→ **What you are asked to do**: The answer must be one number: how many lines in the data below include the string "given".

[Items from a dataset]
-=-=-=-=-

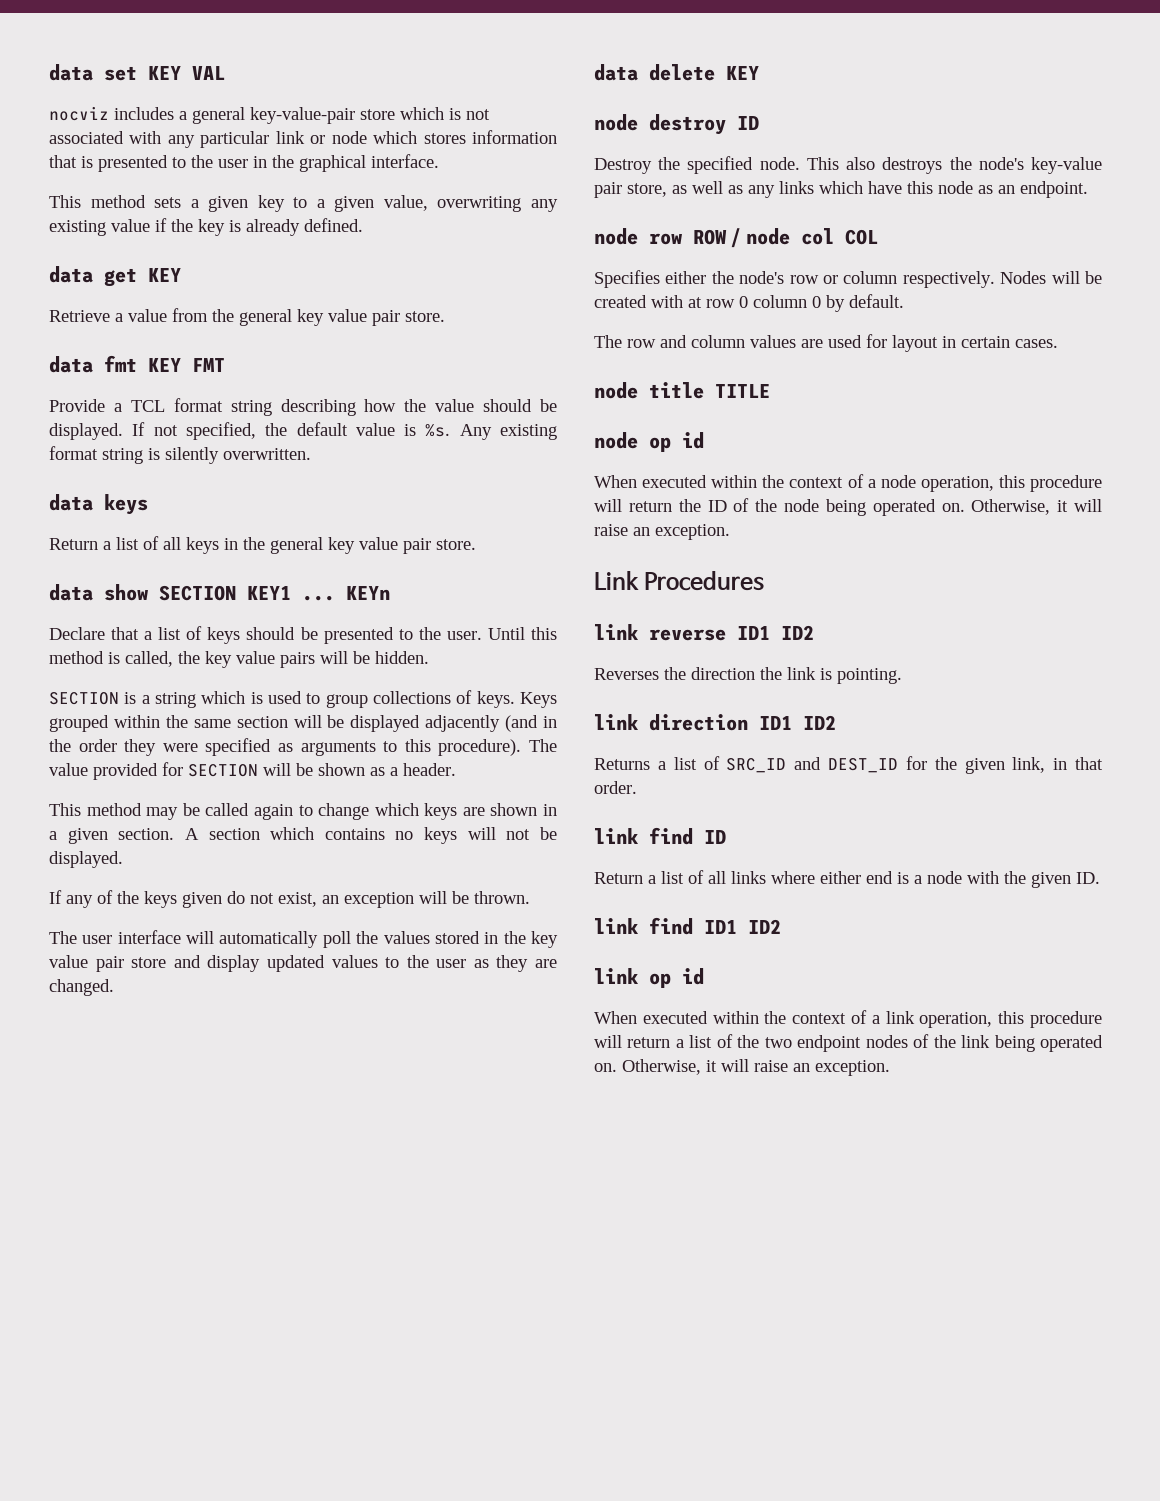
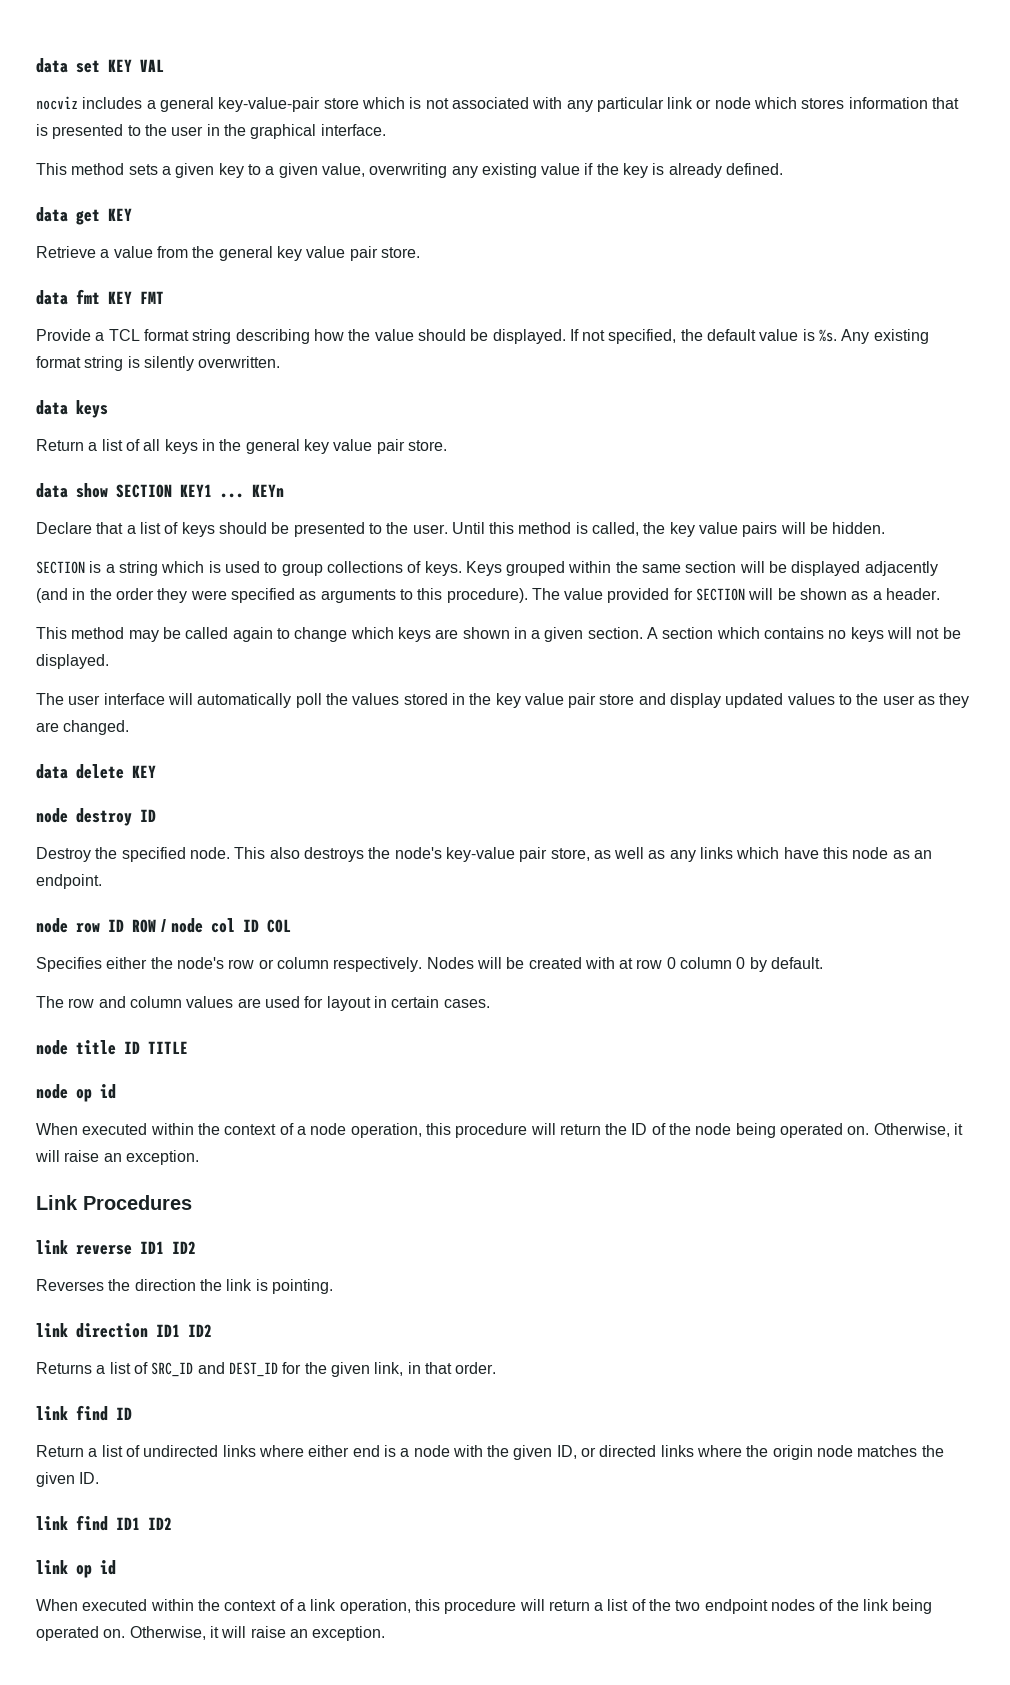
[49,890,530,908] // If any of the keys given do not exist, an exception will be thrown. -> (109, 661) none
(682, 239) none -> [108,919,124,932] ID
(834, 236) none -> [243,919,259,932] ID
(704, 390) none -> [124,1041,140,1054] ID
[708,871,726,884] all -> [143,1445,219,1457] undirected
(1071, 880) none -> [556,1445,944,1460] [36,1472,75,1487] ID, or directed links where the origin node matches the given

-=-=-=-=-

→ **Finished exercise**: 2